**DATASET ENTRIES**
*** Block opens ***
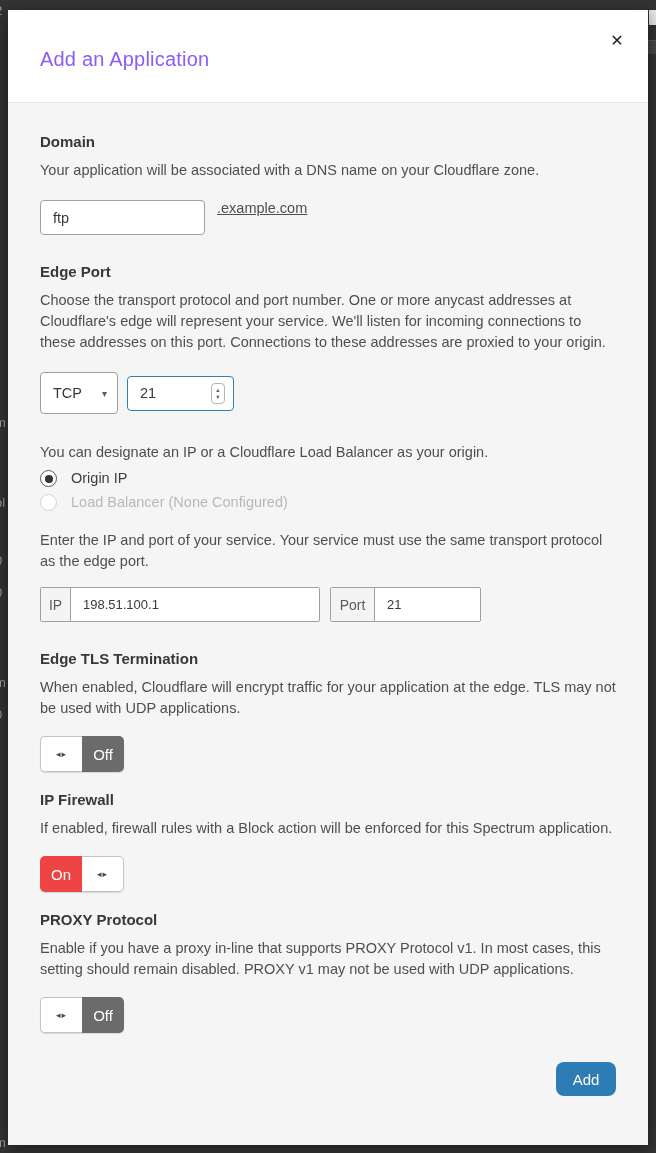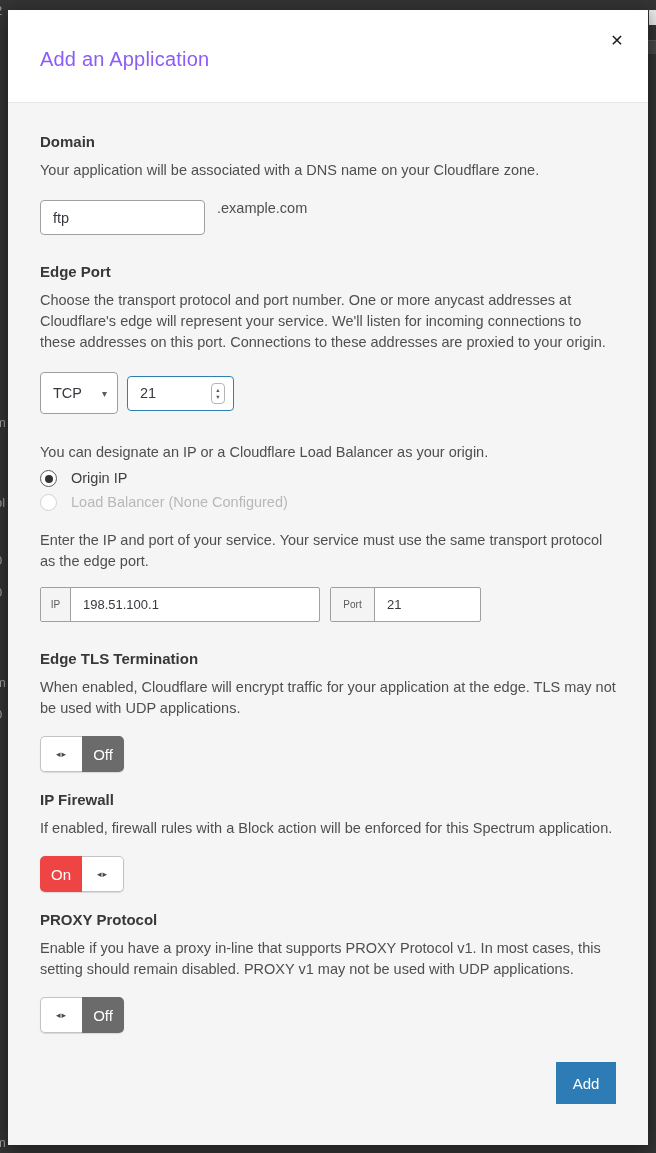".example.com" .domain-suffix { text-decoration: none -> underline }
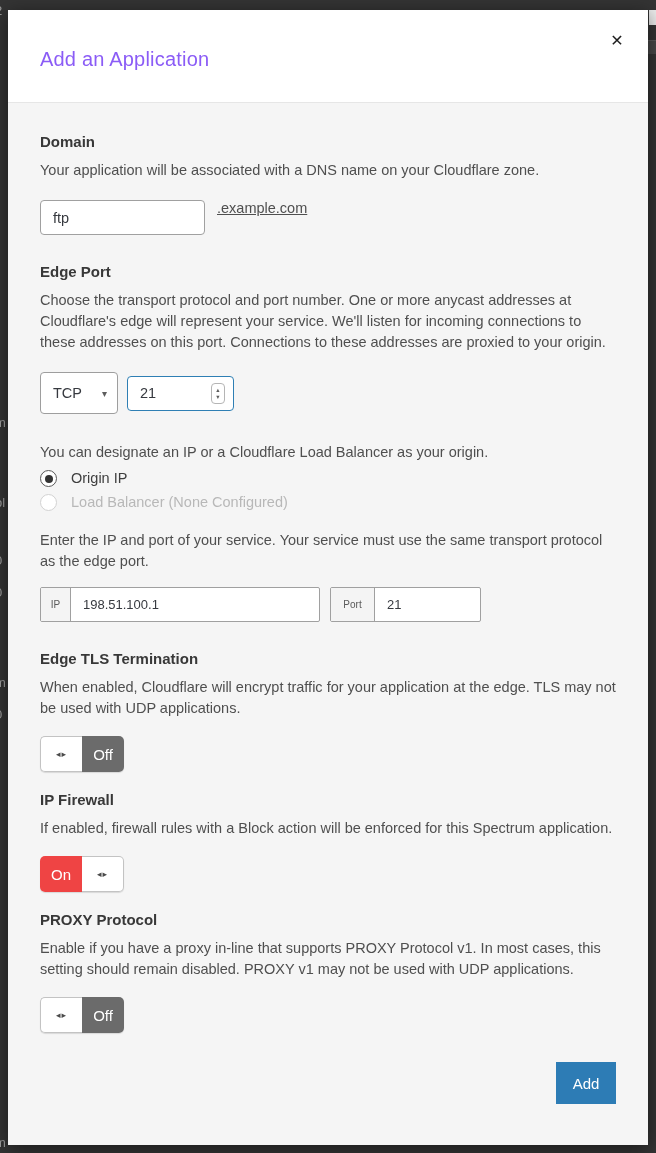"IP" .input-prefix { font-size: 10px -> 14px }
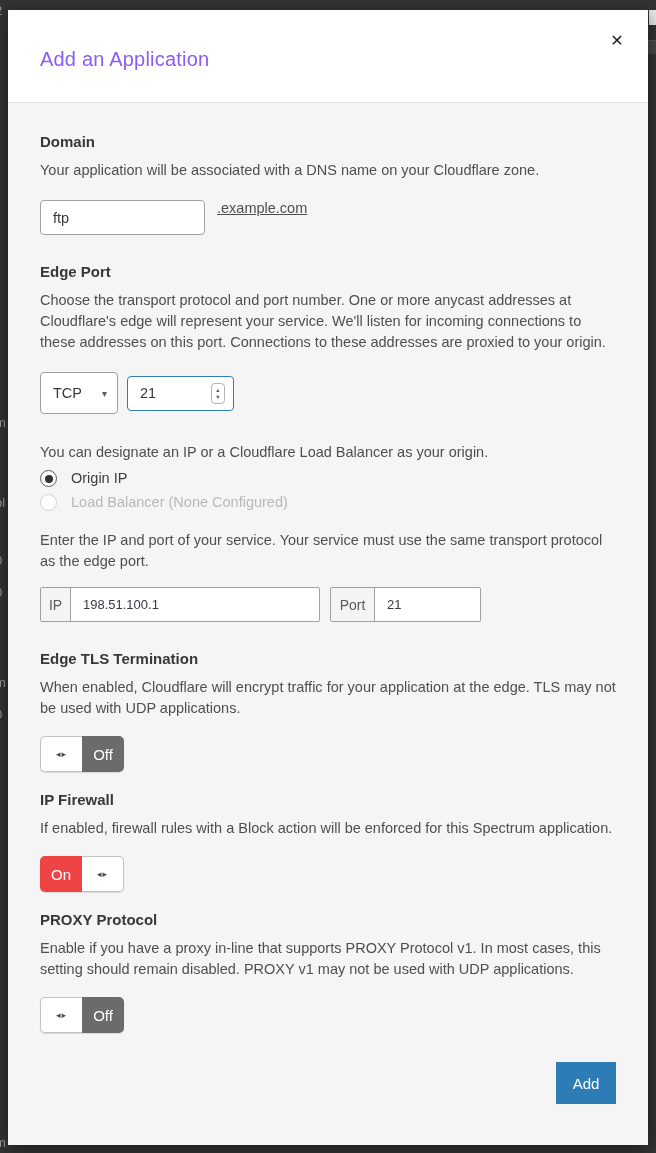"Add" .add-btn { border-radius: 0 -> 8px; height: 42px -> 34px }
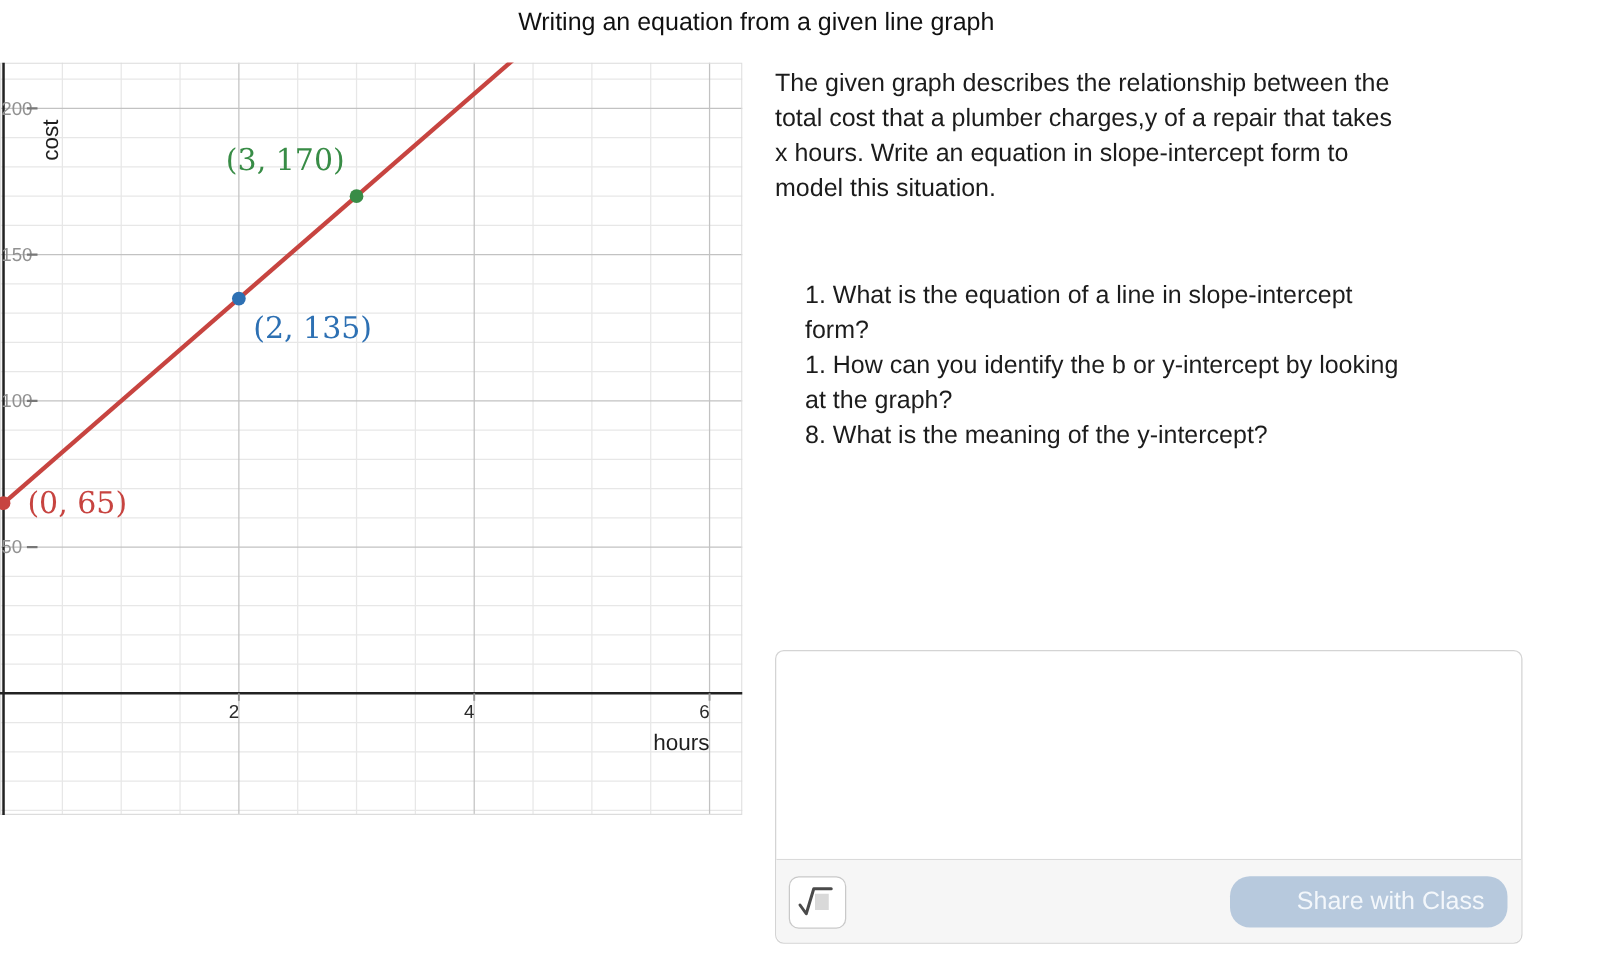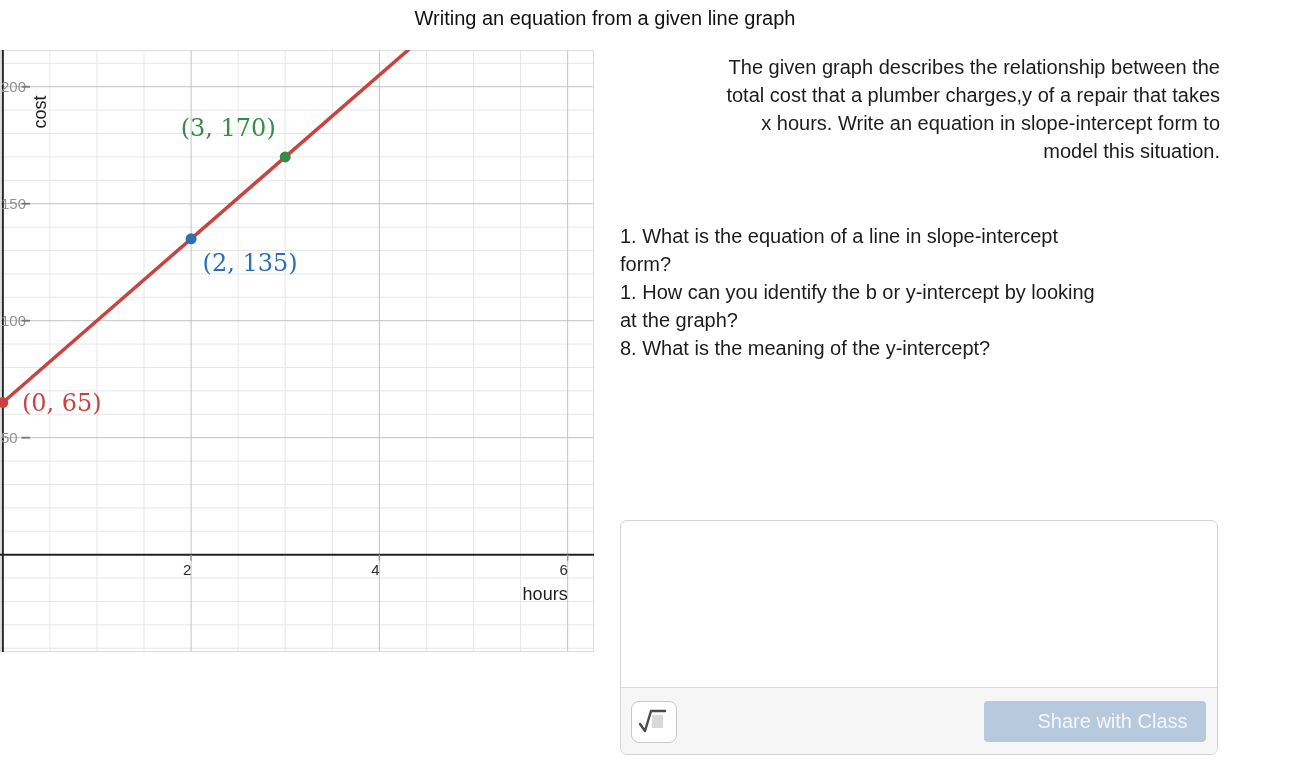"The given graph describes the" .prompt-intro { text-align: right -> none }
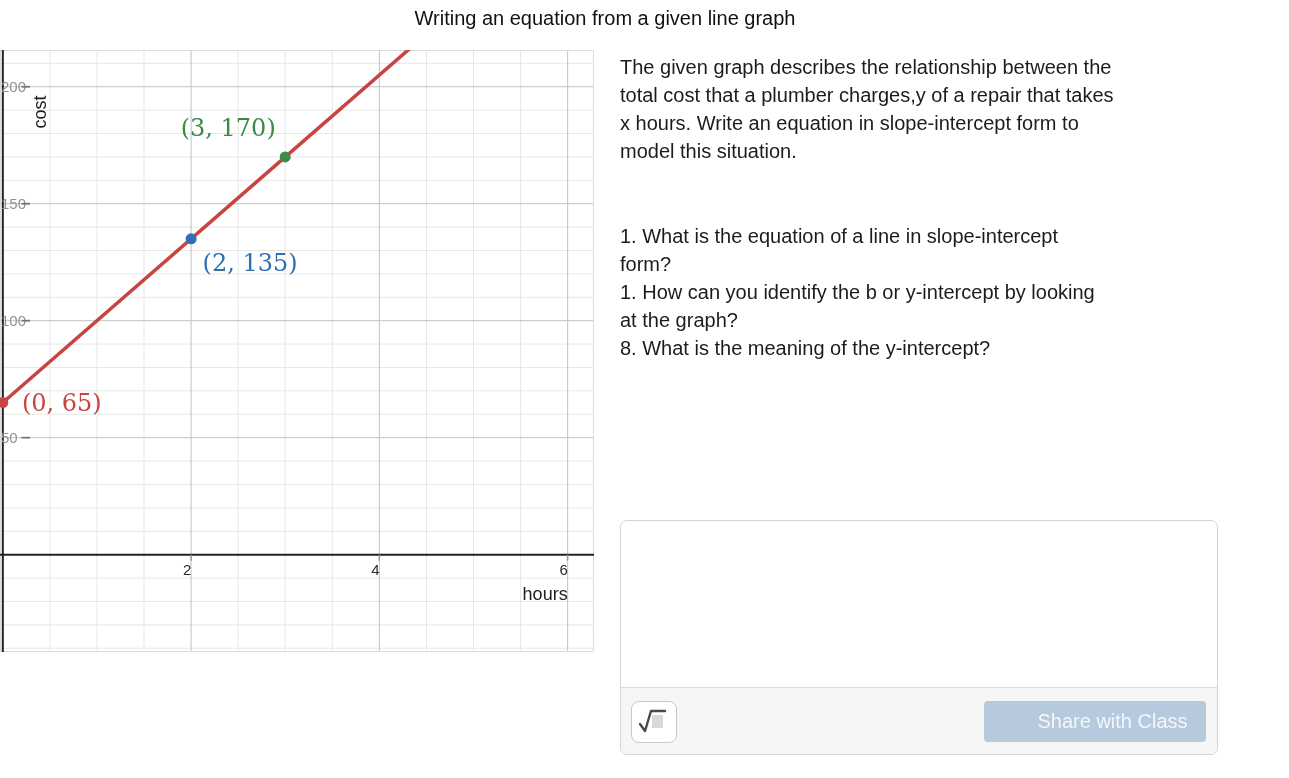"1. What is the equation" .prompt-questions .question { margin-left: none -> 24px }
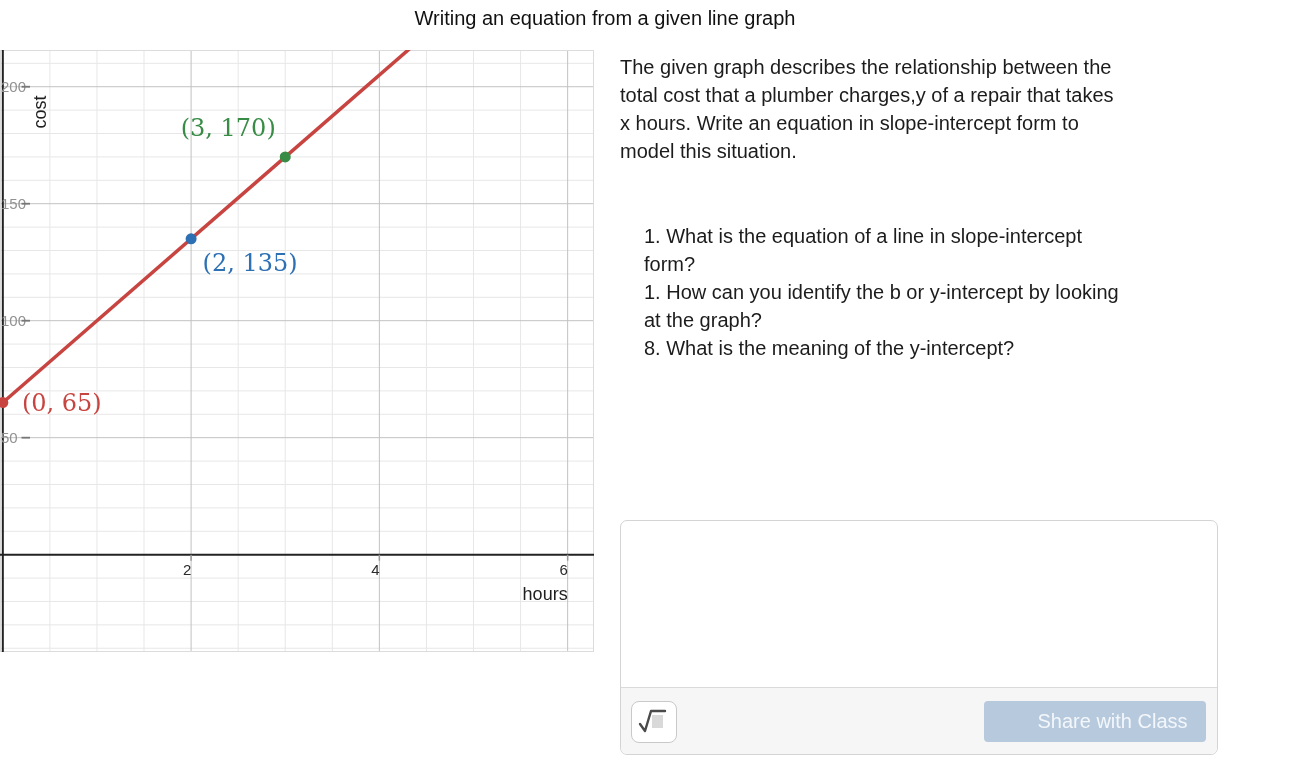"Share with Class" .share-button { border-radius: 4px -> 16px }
*** Block closes ***
**WHAT IS REQUIRED**
From the line containing "What is the" through the last line of the data above, write out every line word for word, and nothing else. Do not include the pictures.

**SOLUTION TO THE PROBLEM**
"1. What is the equation" .prompt-questions .question { margin-left: none -> 24px }
"Share with Class" .share-button { border-radius: 4px -> 16px }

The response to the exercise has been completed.